Das ist falsch. Russland betrachtet die Unterstützterstaaten der Ukraine schon lange als Konfliktpartner, entgegen den völkerrechtlichen Regularien, nicht erst seit der Freigabe der Panzer. Russland gibt sich seit Monaten viel Mühe, den Konflikt kommunikativ zu einem „mit der NATO“ hochzustilisieren statt einem Krieg mit der Ukraine, schlicht weil das innenpolitisch weit weniger peinlich ist, wenn man gegen die NATO abkackt, als wenn man gegen die Ukraine abkackt.
Ist halt nur im Endeffekt völlig egal, was Russland diesbezüglich meint; so lange es sich aus Kosten/Nutzen-Abwägungen dagegen entscheidet, eine tatsächliche weitere Kriegsfront gegen westliche Staaten zu eröffnen, wird es außer Worten und Drohgebärden nix geben. Und so lange keine westlichen Staaten direkt mit eigenen Soldaten im Kampf mitmischen, fällt das Kosten/Nutzen-Verhältnis sehr schlecht für Russland aus. Rumzetern und Labern kostet halt anders als ein konkreter militärischer Großangriff nix, deswegen spricht aus Sicht Russlands nichts dagegen, den Westen rein rhetorisch als Kriegspartei zu behandeln, militärisch aber weiterhin die Füße still zu halten.
Gut, dass wir uns wenigstens in dem Punkt einig sind. Russland verschiebt seine angeblichen roten Linien auch ständig in der Gegend herum, wie es ihnen halt grad passt. Wie sagte Dmitrij Poljanskij neulich? „Der Westen hat schon einige rote Linien überschritten, die rötesten vielleicht noch nicht, aber schon einige weniger rote“. Aha.

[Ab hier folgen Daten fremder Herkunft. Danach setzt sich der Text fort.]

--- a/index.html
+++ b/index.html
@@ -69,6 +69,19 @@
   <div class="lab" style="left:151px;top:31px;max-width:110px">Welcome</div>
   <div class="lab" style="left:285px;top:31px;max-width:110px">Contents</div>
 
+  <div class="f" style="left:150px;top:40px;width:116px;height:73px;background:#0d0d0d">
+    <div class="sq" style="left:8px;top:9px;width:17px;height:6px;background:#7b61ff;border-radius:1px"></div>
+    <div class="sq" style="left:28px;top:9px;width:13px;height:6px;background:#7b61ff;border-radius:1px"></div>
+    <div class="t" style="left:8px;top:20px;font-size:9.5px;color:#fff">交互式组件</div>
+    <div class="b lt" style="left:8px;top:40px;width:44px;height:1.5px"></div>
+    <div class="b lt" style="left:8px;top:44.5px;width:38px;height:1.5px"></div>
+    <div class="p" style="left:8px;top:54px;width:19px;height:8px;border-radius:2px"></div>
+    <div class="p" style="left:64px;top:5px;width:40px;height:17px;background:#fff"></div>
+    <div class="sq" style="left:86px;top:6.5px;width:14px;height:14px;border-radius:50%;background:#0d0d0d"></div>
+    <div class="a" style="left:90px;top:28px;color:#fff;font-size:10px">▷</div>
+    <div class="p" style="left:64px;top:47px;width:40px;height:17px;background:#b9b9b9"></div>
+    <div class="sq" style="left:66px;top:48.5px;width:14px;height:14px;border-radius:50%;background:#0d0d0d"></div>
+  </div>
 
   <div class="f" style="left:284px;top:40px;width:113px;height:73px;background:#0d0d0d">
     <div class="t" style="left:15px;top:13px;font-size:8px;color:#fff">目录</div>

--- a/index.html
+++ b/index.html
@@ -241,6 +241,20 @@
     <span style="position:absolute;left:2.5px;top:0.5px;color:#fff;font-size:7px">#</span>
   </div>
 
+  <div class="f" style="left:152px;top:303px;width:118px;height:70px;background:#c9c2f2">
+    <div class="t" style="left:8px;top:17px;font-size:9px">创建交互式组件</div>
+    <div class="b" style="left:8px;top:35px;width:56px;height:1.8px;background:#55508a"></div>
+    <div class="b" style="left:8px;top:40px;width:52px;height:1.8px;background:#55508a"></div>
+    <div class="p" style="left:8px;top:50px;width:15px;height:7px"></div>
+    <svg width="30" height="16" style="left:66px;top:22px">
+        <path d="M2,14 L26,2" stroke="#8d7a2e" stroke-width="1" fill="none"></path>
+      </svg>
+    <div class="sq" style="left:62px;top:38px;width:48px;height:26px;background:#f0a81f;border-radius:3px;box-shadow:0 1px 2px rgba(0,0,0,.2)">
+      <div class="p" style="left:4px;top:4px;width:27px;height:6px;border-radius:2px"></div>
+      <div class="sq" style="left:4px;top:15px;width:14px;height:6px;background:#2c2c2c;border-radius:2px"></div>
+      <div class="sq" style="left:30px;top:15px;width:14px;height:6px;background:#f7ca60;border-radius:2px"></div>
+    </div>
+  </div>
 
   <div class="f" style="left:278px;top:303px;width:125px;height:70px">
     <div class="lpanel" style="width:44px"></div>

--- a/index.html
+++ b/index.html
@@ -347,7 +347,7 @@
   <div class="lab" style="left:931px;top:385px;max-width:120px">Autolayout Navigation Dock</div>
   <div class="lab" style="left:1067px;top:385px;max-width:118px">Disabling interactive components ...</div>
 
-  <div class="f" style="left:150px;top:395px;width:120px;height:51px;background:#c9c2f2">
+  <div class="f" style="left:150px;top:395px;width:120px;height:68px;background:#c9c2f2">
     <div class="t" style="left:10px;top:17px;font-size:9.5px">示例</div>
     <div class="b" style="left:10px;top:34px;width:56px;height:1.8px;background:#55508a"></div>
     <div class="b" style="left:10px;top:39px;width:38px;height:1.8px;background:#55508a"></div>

Es gibt IMHO nur zwei reale rote Linien, die auch Russland als solche sieht, und das ist der direkte Angriff auf völkerrechtlich anerkanntes russisches Kernterritorium und zuvor der direkte Kriegseintritt westlicher Staaten mit eigenen Soldaten. Ersteres ist definitiv eine Linie, da brauchen wir nicht zu diskutieren, letzteres höchstwahrscheinlich - es ist für uns eine, da wir uns ans Völkerrecht gebunden fühlen, und völkerrechtlich nun mal genau dies als Kriegseintritt definiert ist, aber Russland gibt bekanntlich nicht allzu viel aufs Völkerrecht, so dass man da nur die Vermutung anstellen kann, dass Russland vermutlich in so einem Fall dann doch mal plötzlich großer Völkerrechtsfan wird und eine Beteiligung an den Kämpfen entsprechend zur deutlichen Eskalation nutzen würde. Diese Unklarheit macht es aus unserer Sicht hochgradig riskant, diese zweite Linie zu übertreten, weshalb sie aktuell keiner übertreten will. Schlechtes Risiko/Nutzen-Verhältnis.

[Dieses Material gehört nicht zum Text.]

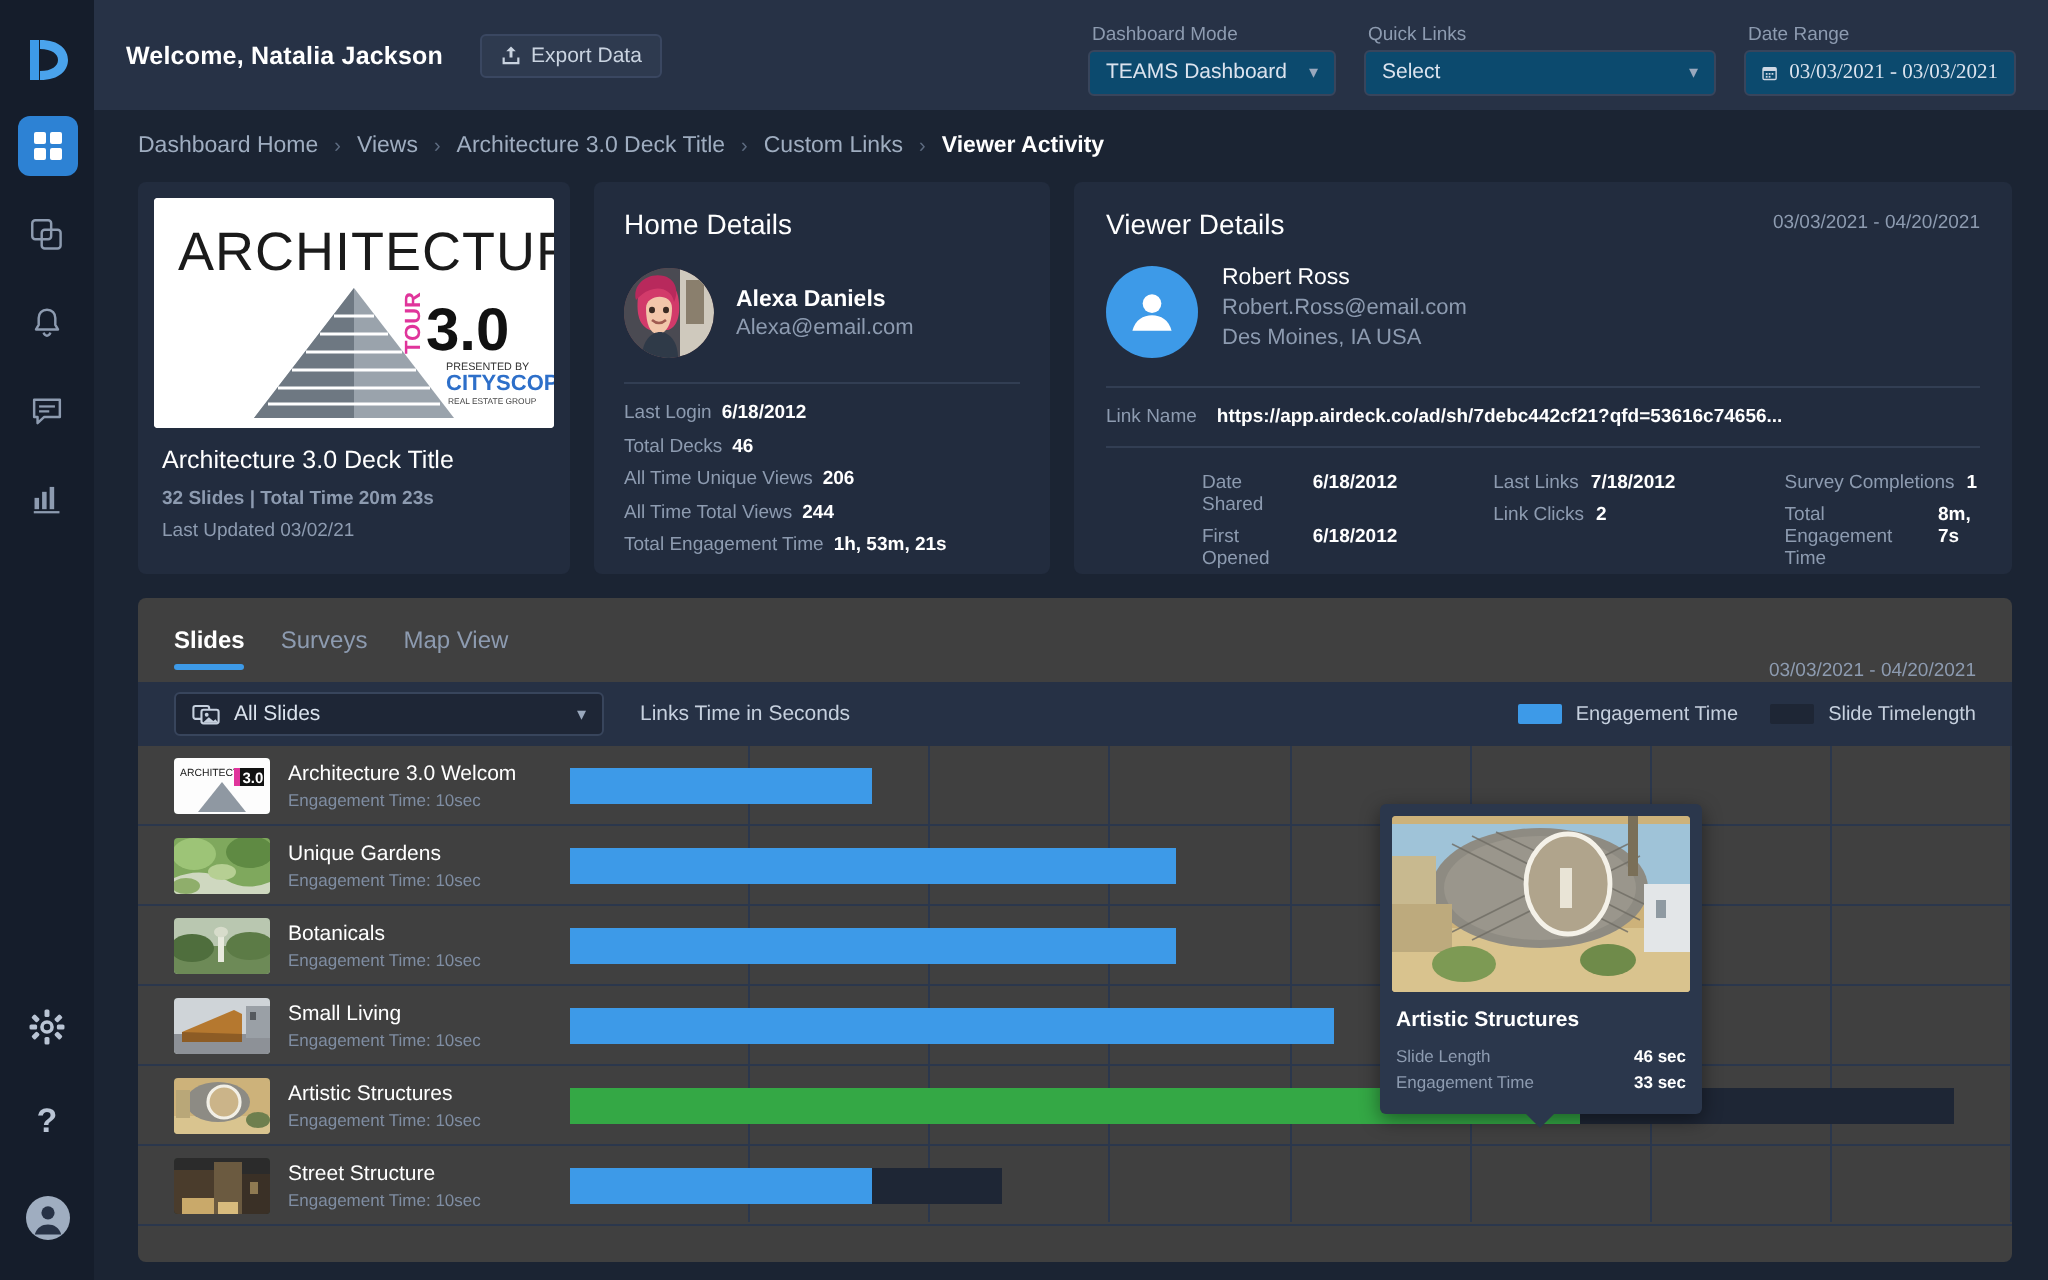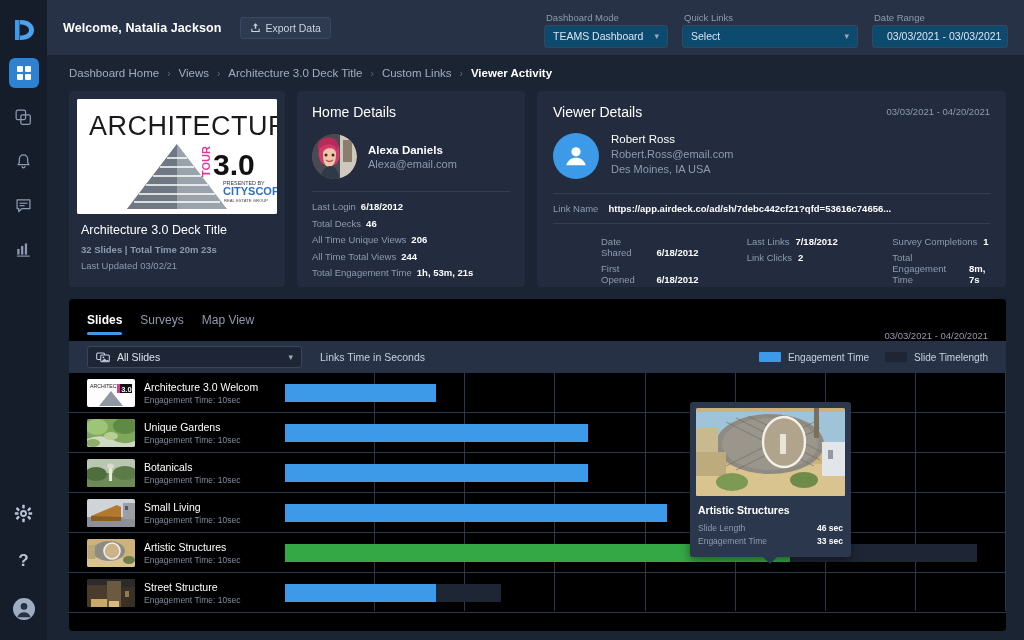--- a/index.html
+++ b/index.html
@@ -58,7 +58,7 @@
   .ctrl-field .caret { margin-left: auto; color: #9aa8bd; font-size: 9px; }
   .w-mode { width: 124px; }
   .w-quick { width: 176px; }
-  .w-date { width: 136px; }
+  .w-date { width: 136px; font-family: Liberation Serif, serif; }
 
   
   .crumbbar { height: 36px; background: #1b2433; display: flex; align-items: center; padding: 0 0 0 22px; flex: 0 0 36px;}

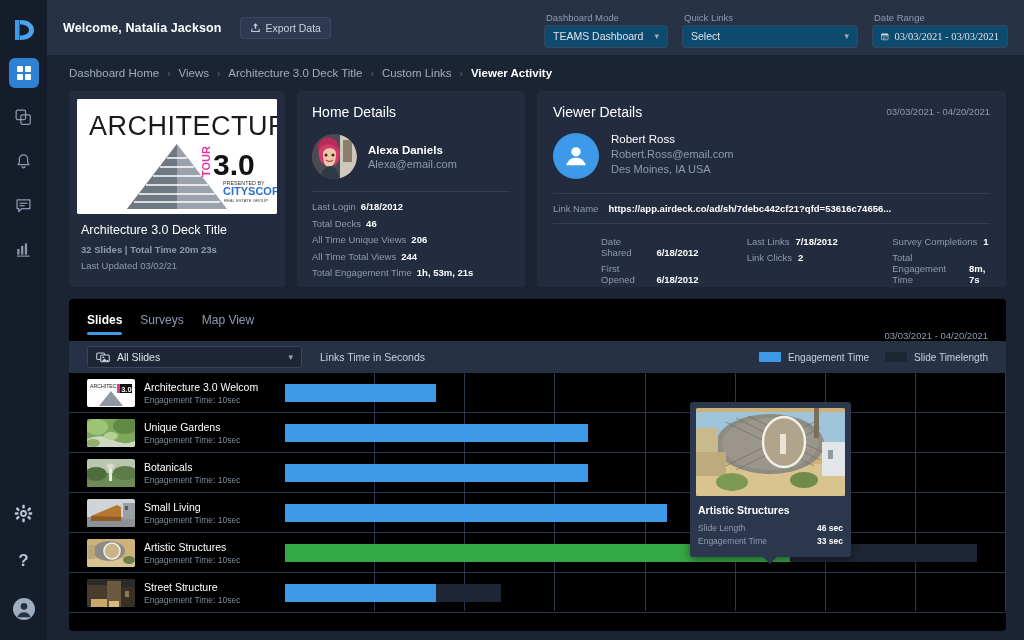--- a/index.html
+++ b/index.html
@@ -114,7 +114,7 @@
   .link-row { display: flex; align-items: baseline; gap: 10px; margin-top: 4px;}
   .viewer-grid { display: flex; margin-top: 12px; }
   .vg-col { flex: 0 0 33.33%; }
-  .vg-line { display: flex; align-items: flex-end; gap: 6px; margin-bottom: 5px; padding-left: 48px; }
+  .vg-line { display: flex; align-items: flex-start; gap: 6px; margin-bottom: 5px; padding-left: 48px; }
 
   
   .panel { background: #000000; border-radius: 4px; margin-top: 12px; height: 332px; position: relative; overflow: hidden;}

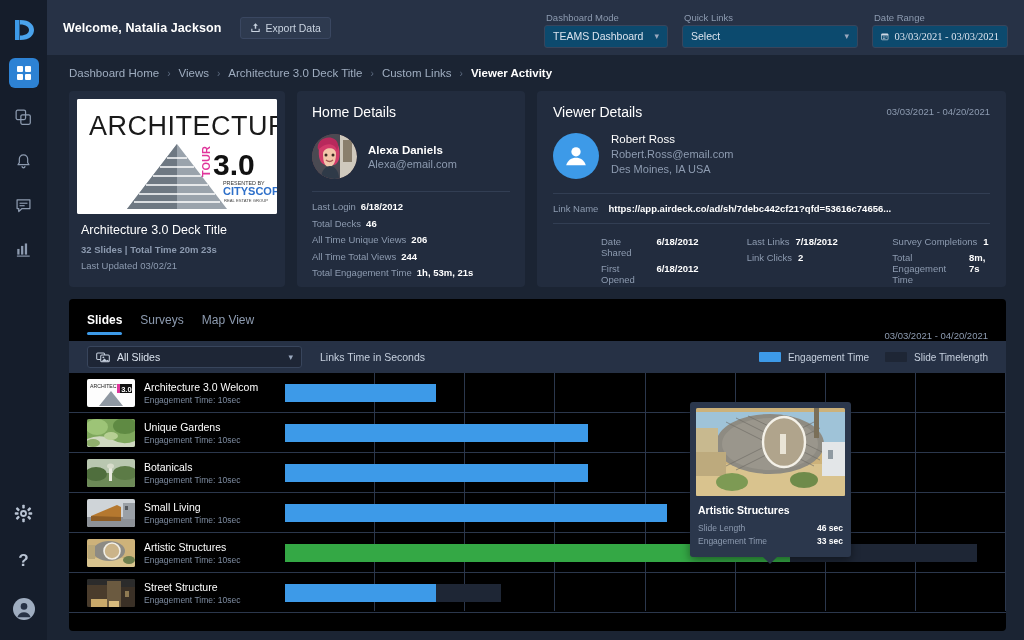--- a/index.html
+++ b/index.html
@@ -117,7 +117,7 @@
   .vg-line { display: flex; align-items: flex-start; gap: 6px; margin-bottom: 5px; padding-left: 48px; }
 
   
-  .panel { background: #000000; border-radius: 4px; margin-top: 12px; height: 332px; position: relative; overflow: hidden;}
+  .panel { background: #404040; border-radius: 4px; margin-top: 12px; height: 332px; position: relative; overflow: hidden;}
   .tabs { display: flex; align-items: center; gap: 18px; padding: 14px 0 0 18px; }
   .tab { font-size: 12px; color: #8d9bb0; padding-bottom: 8px; cursor: pointer; position: relative; }
   .tab.active { color: #ffffff; font-weight: bold; }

Alle anderen angeblichen roten Linien sind Verschiebemasse bzw. Chimären, die zur Verbreitung von Angst und zur Abschreckung aufgebaut wurden. Das ist spätestens seit immer und immer wieder auf rote Linien verwiesen wurde, die mit Lieferung irgendeines Waffensystems angeblich überschritten wurden, wobei danach immer genau gar nix geschehen ist, das nicht eh im Kriegsverlauf geschehen wäre, klar.
Auf kühlen Risiko/Nutzen-Überlegungen. Genau wie die Russlands.